И солдат пил, сквозь горечь чувствуя вкус, странный, какого у воды не бывает, приторно сладкий, но неожиданно приятный. Потом к его живой руке снова подключили капельницу. А еще чуть позже умотали одеялом вместе с фиксированной металлической рукой по самую трясущуюся челюсть.
Медленно согреваясь и проваливаясь куда-то в никуда, в невесомость между сном и явью, солдат вдруг совершенно ясно (чего не случалось уже очень давно, потому что раньше дозу нейролептиков никогда не снижали и уж тем более их не отменяли, а под ними мыслить ясно было невозможно) осознал, что все происходящее совершенно не соответствует его ожиданиям.
Охранники не били его прикладами и армейскими сапогами, не швыряли в камеру голого на ледяной пол. Его не связывали, если не считать того, что обездвиживали тот кусок металла, что вживили ему вместо левой руки, совершенно не озаботившись тем, насколько он тяжеленный и как под его весом стонут неокрепшие, неадаптированные живые мышцы. Фиксации железной руки он только рад, потому что так ему хотя бы не приходилось в числе прочего задумываться о том, как не убить… скажем, того самого доктора, что всегда подходила к нему так неосмотрительно близко, в моменты, когда он меньше всего себя контролировал. Он очень боялся не только убить ее, но даже покалечить, ведь он-то все слышал. Ему могло быть плохо настолько, что он начисто игнорировал происходящее вокруг, он мог плавать где-то на грани бреда и бессознания, но при этом все слышал, запоминал, а после, в моменты кратковременных передышек, мог воспроизвести и обдумать. Она за ним ухаживала, обрабатывала его раны, меняла капельницы, спорила с вооруженной охраной за его интересы. Она его поила и кормила, пока он был привязан, а сил едва хватало держать голову, словно младенца с ложки, тем же, чем обычно кормят младенцев. И она даже не злилась, когда он выплевывал все ее старания в спешно подставленное ведро или унитаз, как случилось в уборной.

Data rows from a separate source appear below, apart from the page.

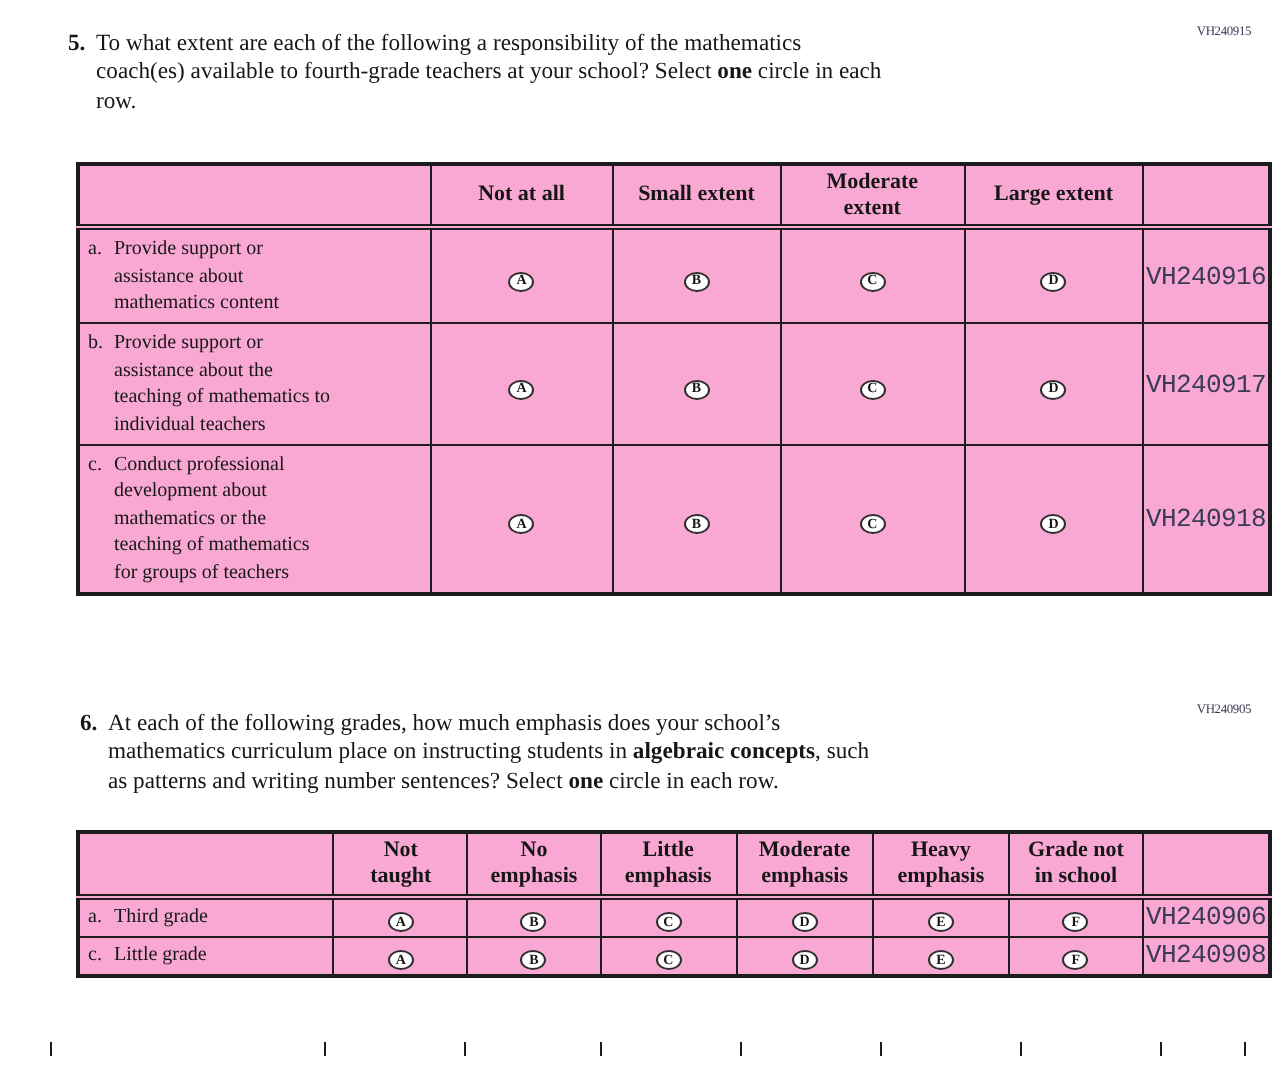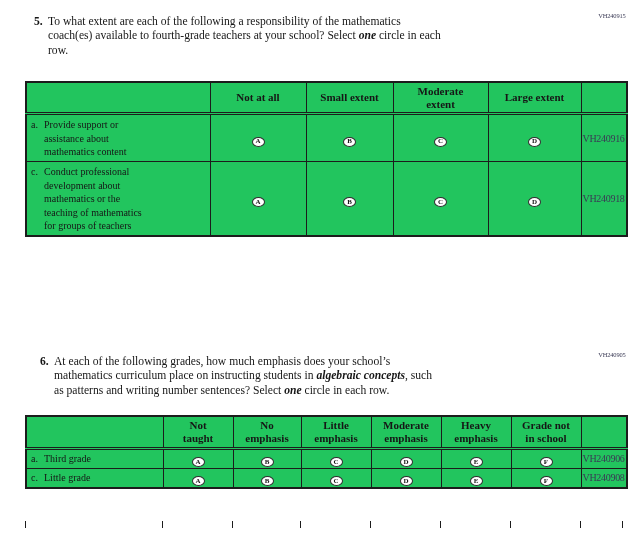--- a/index.html
+++ b/index.html
@@ -23,7 +23,7 @@
   .q6{top:355px;left:40px;width:545px;}
   .qnum{position:absolute;left:0;top:0;font-weight:bold;}
   .qtext{margin-left:14px;white-space:pre-line;}
-  .qtext b{font-weight:bold;font-style:italic;}
+  .qtext b{font-weight:bold;}
 
   table.qtable{
     position:absolute;border-collapse:collapse;table-layout:fixed;

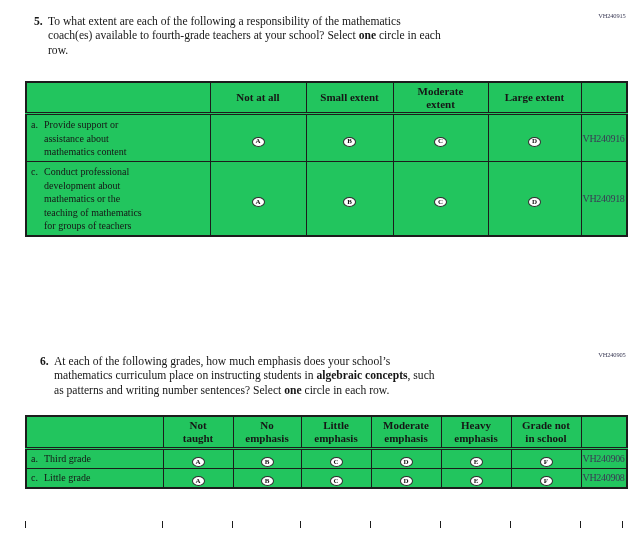--- a/index.html
+++ b/index.html
@@ -27,7 +27,7 @@
 
   table.qtable{
     position:absolute;border-collapse:collapse;table-layout:fixed;
-    background:#22c55e;border:2px solid var(--line);
+    background:#f9a8d4;border:2px solid var(--line);margin-left:13px;
   }
   .t1{top:81px;left:25px;}
   .t2{top:415px;left:25px;}

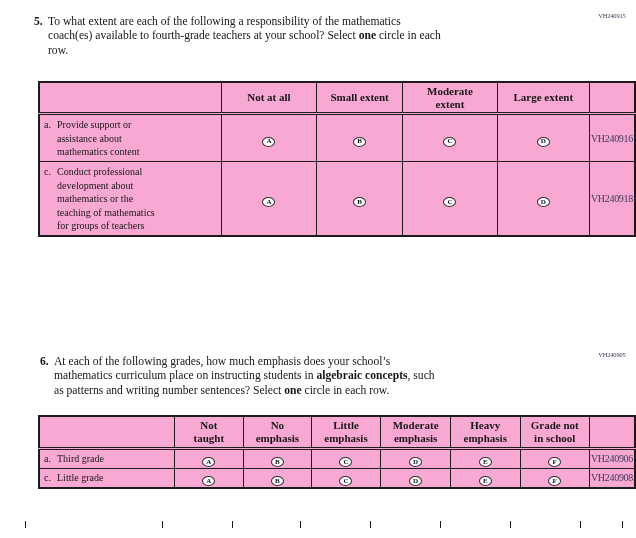--- a/index.html
+++ b/index.html
@@ -55,8 +55,8 @@
   }
 
   td.codec{
-    text-align:center;vertical-align:middle;font-size:10px;
-    color:var(--code-color);letter-spacing:-0.3px;padding:0 1px;
+    text-align:center;vertical-align:middle;font-size:13px;
+    color:var(--code-color);letter-spacing:-0.3px;padding:0 1px;font-family:Liberation Mono, monospace;
   }
 
   

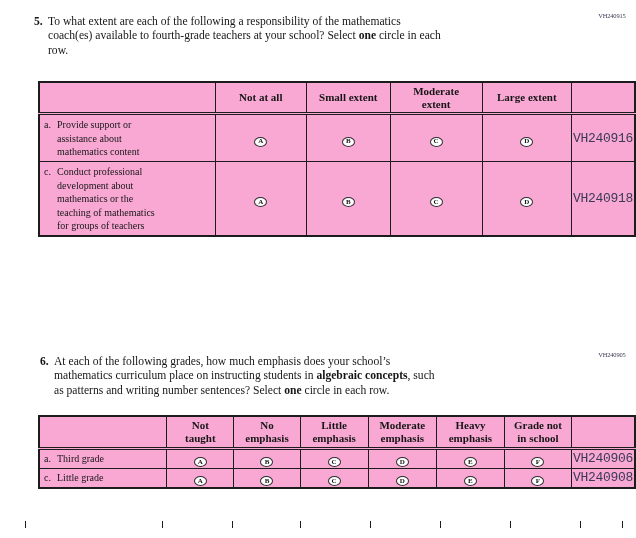--- a/index.html
+++ b/index.html
@@ -114,6 +114,17 @@
           <td class="optc"><span class="opt">C</span></td>
           <td class="optc"><span class="opt">D</span></td>
           <td class="codec">VH240916</td>
+        </tr>
+        <tr>
+          <td class="lbl"><span class="rletter">b.</span><span class="rtext">Provide support or
+assistance about the
+teaching of mathematics to
+individual teachers</span></td>
+          <td class="optc"><span class="opt">A</span></td>
+          <td class="optc"><span class="opt">B</span></td>
+          <td class="optc"><span class="opt">C</span></td>
+          <td class="optc"><span class="opt">D</span></td>
+          <td class="codec">VH240917</td>
         </tr>
         <tr>
           <td class="lbl"><span class="rletter">c.</span><span class="rtext">Conduct professional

Все это странно, очень странно. Хотя бы потому, что его сознание без химии в венах прояснилось достаточно, чтобы он мог удерживать в голове мысли дольше нескольких секунд и даже выстраивать их в короткие пока что цепи из причин и следствий. Было странно, что засыпая и просыпаясь, теряя сознание и вновь приходя в себя, он видел перед собой всегда одно и то же лицо. Так часто, что он, даже ни разу не взглянув на нее прямо, успел ее запомнить. Было крайне странно и беспрецедентно, почему ее еще не заменили и почему это… она.
Солдат не мог объяснить, откуда в нем эта уверенность, потому что других врачей он и вовсе не помнил, но он все равно точно знал, что женщин до этого не было. Они были слишком слабыми физически, чтобы эффективно подавить его звериную борьбу за свободу и одновременно слишком… мягкими психологически, чтобы стойко выдержать все то, что с ним должны были делать. Женщины от природы были склонны проявлять сострадание, а Солдат сострадания был недостоин, вызывать его в ком бы то ни было запрещалось, а за любые на то попытки предписывалось наказание. Просить было нельзя, умолять — и вовсе бесполезно.